Paco begins the course with a history -- all the way back to the Battle of London, the precursors of cybernetics, from early work in adaptive signal processing to Neural Networks then to Genetic Programming, early AI systems, and ultimately back through Neural Networks.
How much math is needed for the class? Basic linear algebra / matrix multiplication / pre-calc-level analytic geometry. That's all.
Paco Nathan @pacoid , is a “player/coach” who's led innovative Data teams building large-scale apps for 10+ years, and worked as an OSS evangelist for the past 2+ years. Expert in distributed systems, machine learning, cloud computing, functional programming -- with a focus on Enterprise data workflows. Paco is an O'Reilly author, and an advisor for several firms including The Data Guild and Zettacap. Paco received his BS Math Sci and MS Comp Sci degrees from Stanford University, and has 30+ years technology industry experience ranging from Bell Labs to early-stage start-ups.
Paco is a frequent speaker at data conferences. In the last year, his speaking dates include Strata, OSCON, Big Data Tech Con, and Data Day Texas.
This workshop provides a crash-course introduction to Machine Learning, one which is complementary to the popular MOOCs about ML.
We'll start by defining the terminology, drawing comparisons with related fields (statistical inference, optimization theory, etc.), and then reviewing a brief history of ML, from early neural nets onward.
We'll consider aspects of the practice of applying ML in business use cases: a process for feature engineering, tools for data prep and visualization, how to grapple with dimensional reduction, etc.
The presentations will emphasize three aspects of Machine Learning in particular:
- Representation: a survey of useful algorithms, including probabilistic data structures, text analytics, plus issues to consider.
- Evaluation: distinguishing how some methods work better for given use cases, including issues of overfitting, bias, etc., and the use of quantitative measures.
- Optimization: methods for improving on a good thing, including how to move from graph theory to sparse matrices, ensemble models, plus a look at ML competition platforms.
We'll conclude with a recommender case study, plus suggestions for where to continue with further studies.
Prerequisites: some familiarity with programming, some math.

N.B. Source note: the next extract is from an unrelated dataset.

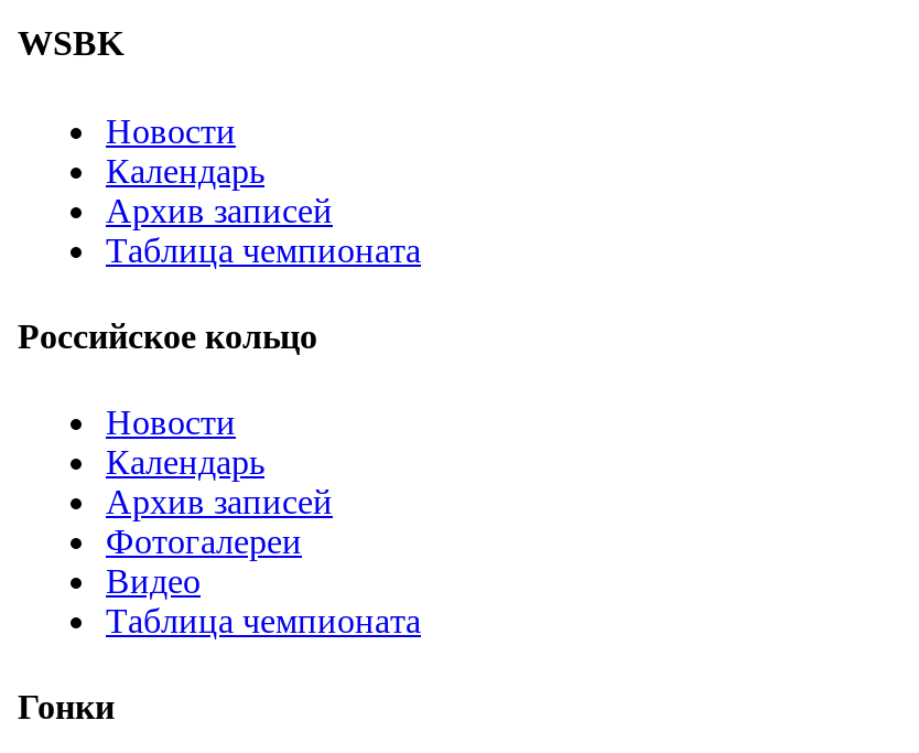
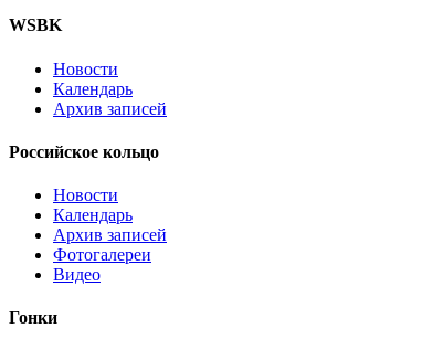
[106,231,421,268] Таблица чемпионата -> none
[106,602,421,640] Таблица чемпионата -> none

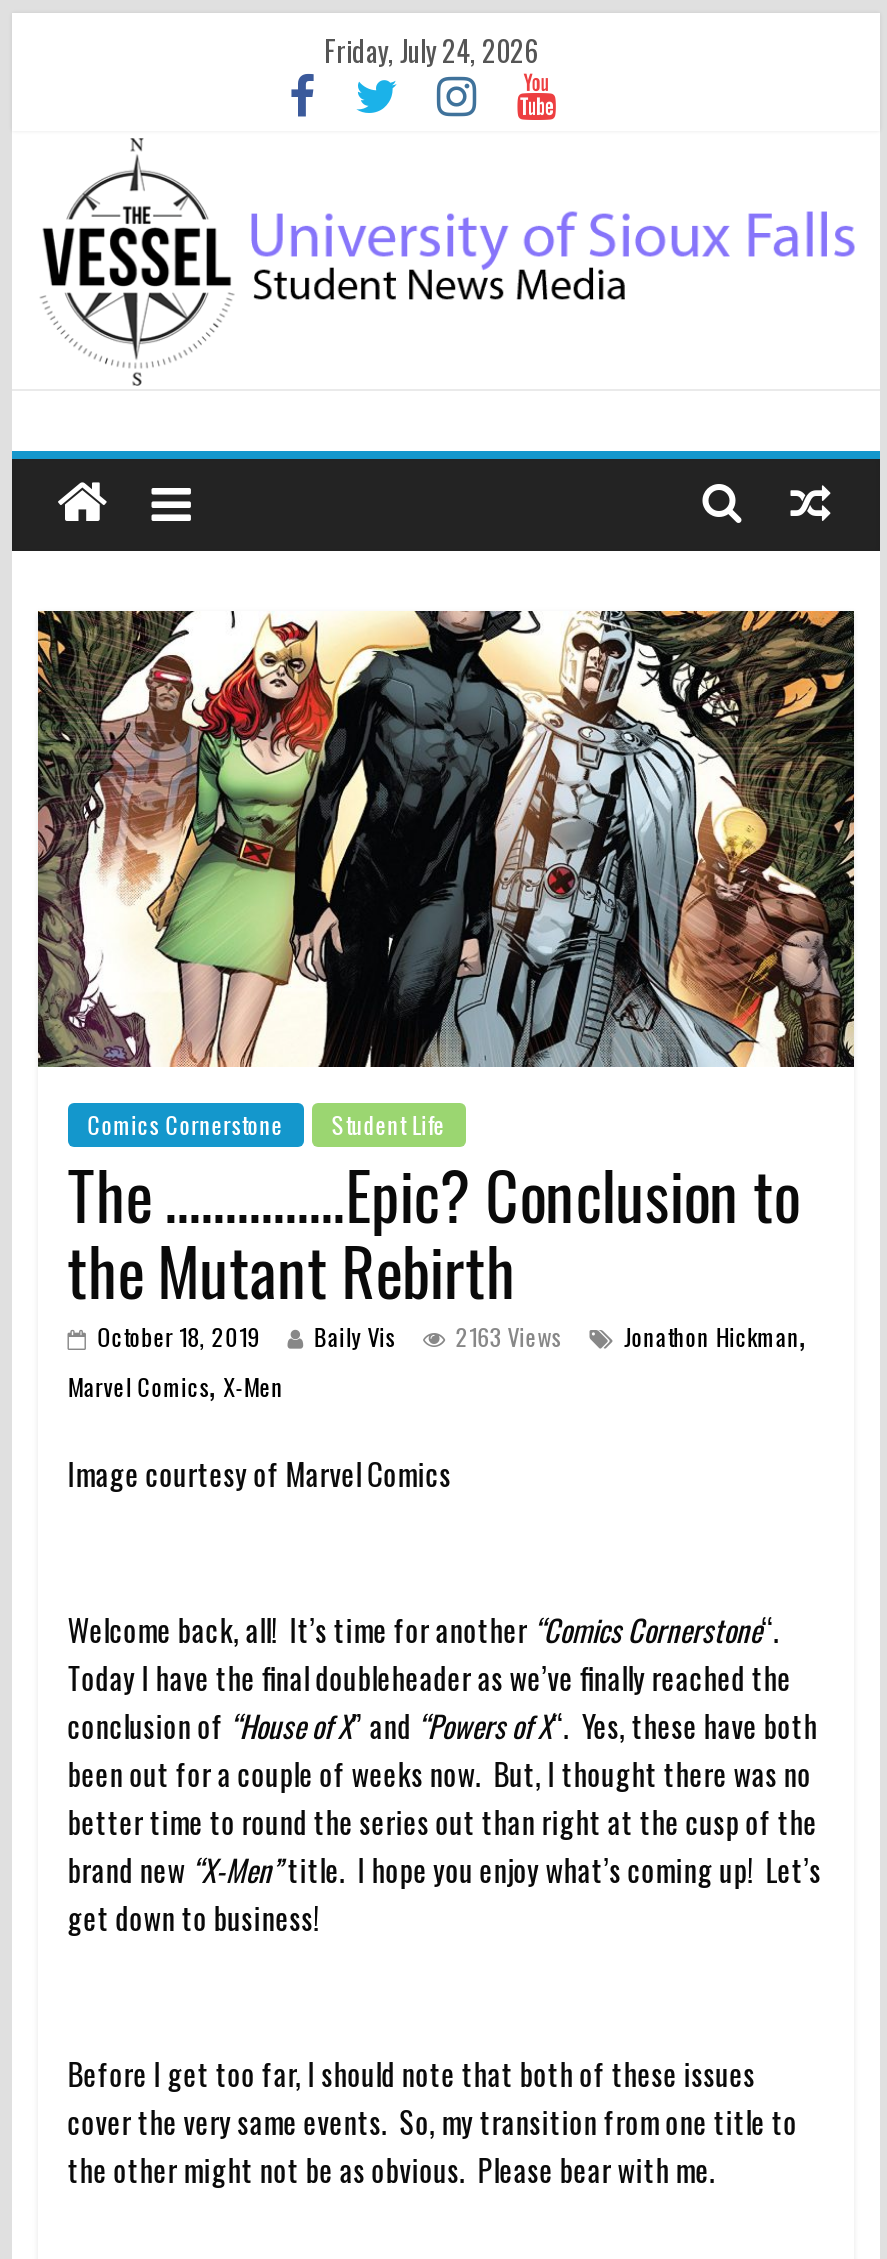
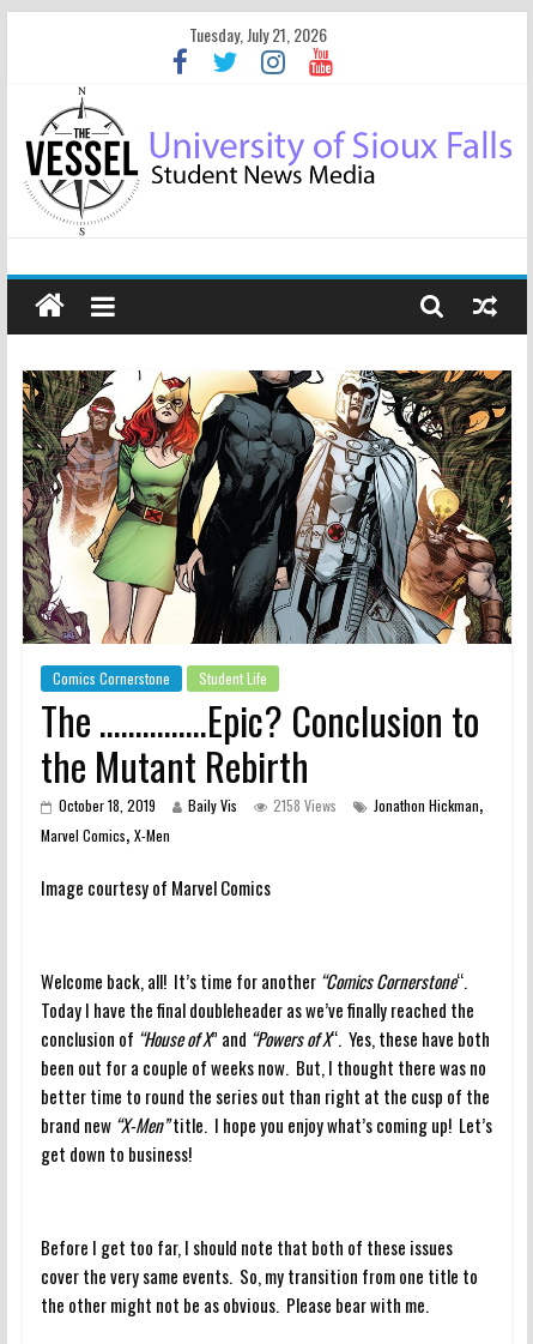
[324,29,538,71] Friday, July 24, 2026 -> [189,22,327,47] Tuesday, July 21, 2026
[98,1308,806,1356] October 18, 2019 Baily Vis 2163 Views Jonathon Hickman, -> [58,788,482,817] October 18, 2019 Baily Vis 2158 Views Jonathon Hickman,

We will be programming in R and Python, along with cluster computing examples in Hadoop, Spark, etc.
Note: This class is part lecture and part hands-on; you are required to bring a laptop.

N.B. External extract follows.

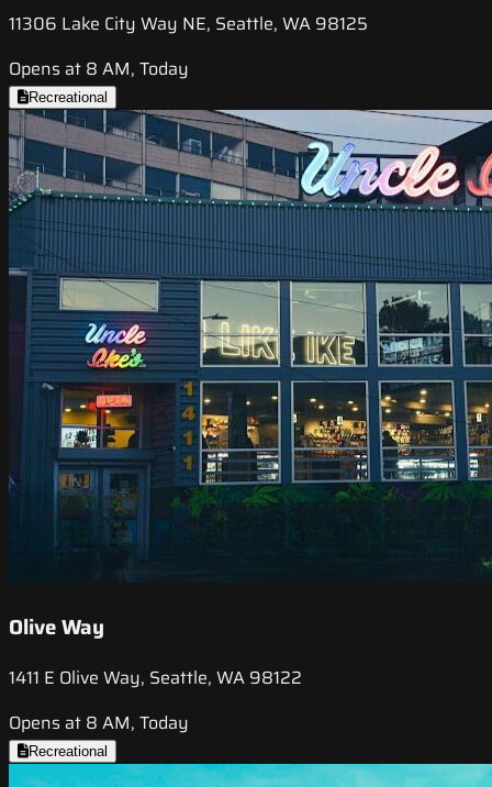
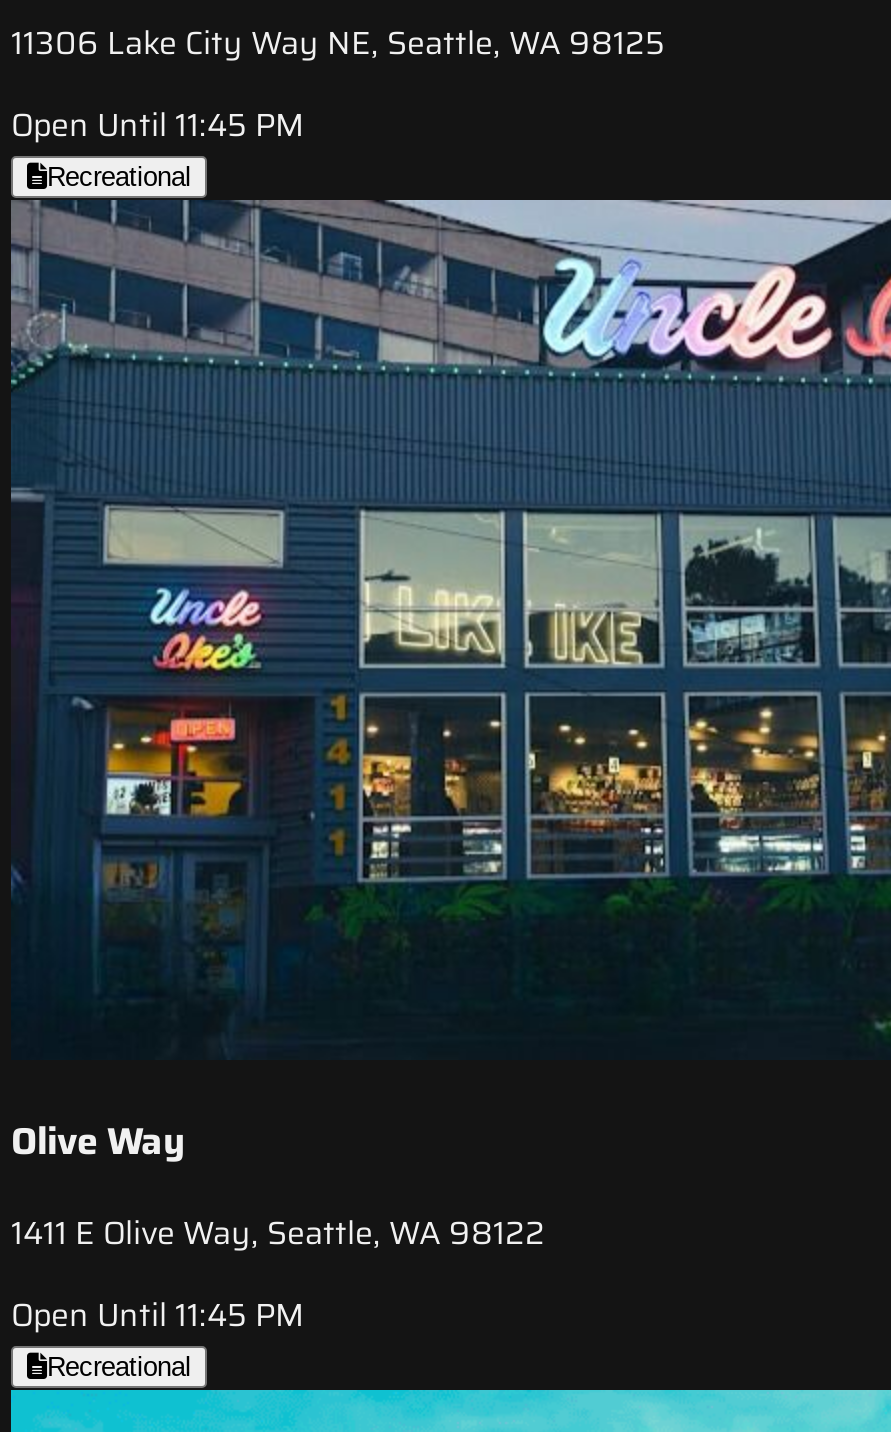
[9,55,189,83] Opens at 8 AM, Today -> [11,101,305,151] Open Until 11:45 PM
[9,709,189,736] Opens at 8 AM, Today -> [11,1290,305,1340] Open Until 11:45 PM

- hands-on experience with foundational technologies
- set up your own environment for this kind of work
- evaluate different ML frameworks and their trade-offs
- discussion about advanced math use cases
- professional networking (perhaps the best part!)

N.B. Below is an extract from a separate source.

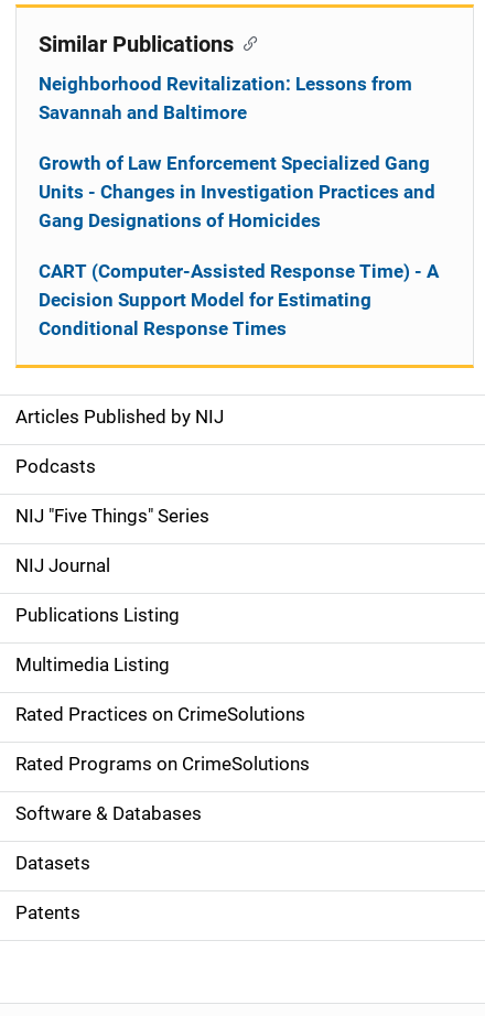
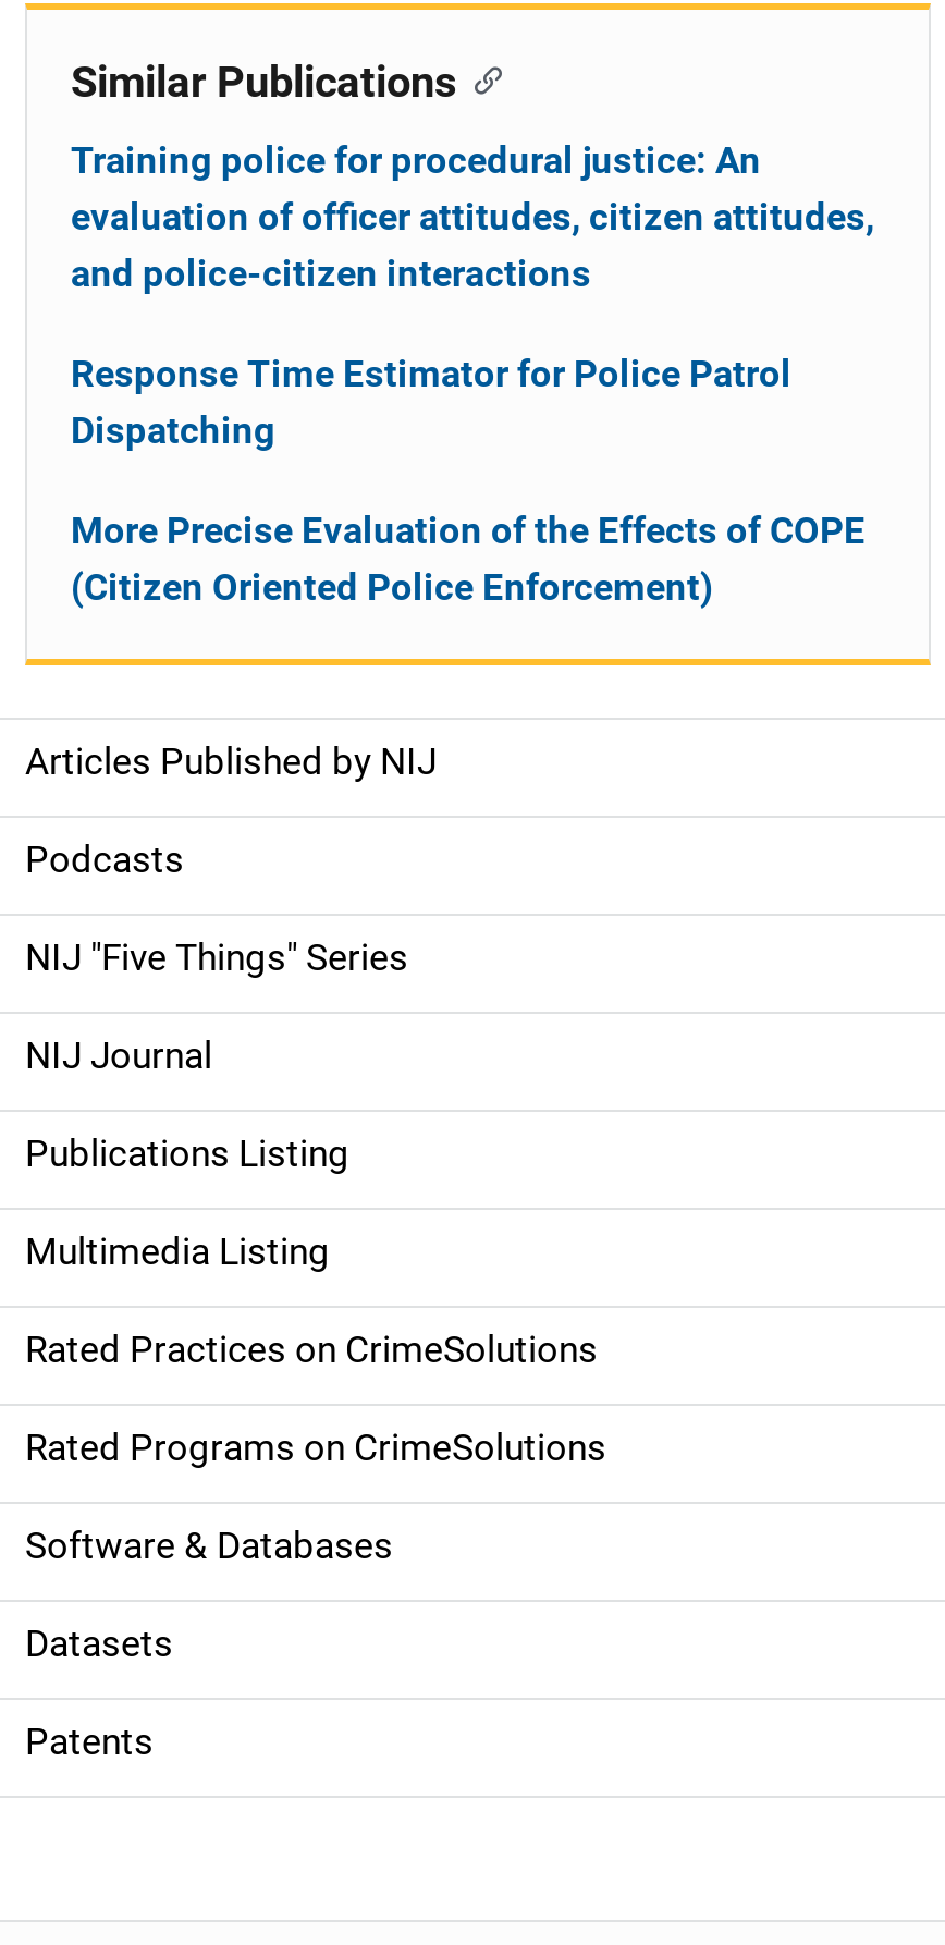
[39,73,412,123] Neighborhood Revitalization: Lessons from | Savannah and Baltimore -> [71,138,874,295] Training police for procedural justice: An | evaluation of officer attitudes, citizen attitudes, | and police-citizen interactions
[39,152,435,231] Growth of Law Enforcement Specialized Gang | Units - Changes in Investigation Practices and | Gang Designations of Homicides -> [71,352,791,452] Response Time Estimator for Police Patrol | Dispatching
[39,260,439,339] CART (Computer-Assisted Response Time) - A | Decision Support Model for Estimating | Conditional Response Times -> [71,509,866,609] More Precise Evaluation of the Effects of COPE | (Citizen Oriented Police Enforcement)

- inter-disciplinary perspectives and how to build teams
- exchange about ML use cases that you need to solve
objectives, access to workshop materials, server login, etc.
foundational themes in ML: from Radar to Internet
"WHO, ...and now":
foundational themes in ML: from Internet to IoT
a general approach to ML, from real-world problems to parallelized solutions
feedback loops based on machine data, business disruptions, datacenter computing
"Just Enough Math":
leveraging adv. math in business ... beyond calculus
"Let Computers Perform the Heavy Lifting":
exercise with gradient descent; strategy at scale
lunch (networking during these workshops is some of the best part)
"HOW, the business perspectives":
managing team and effective process
hands-on with popular tools (part 1) -- R deep-dive into algorithms
hands-on with popular tools (part 2) -- Spark, KNIME, Titan, VW, etc.
hands-on with popular tools (part 3) -- Py stack, scikit-learn, etc.
integrating data workflows: Python, Scala, KNIME, etc.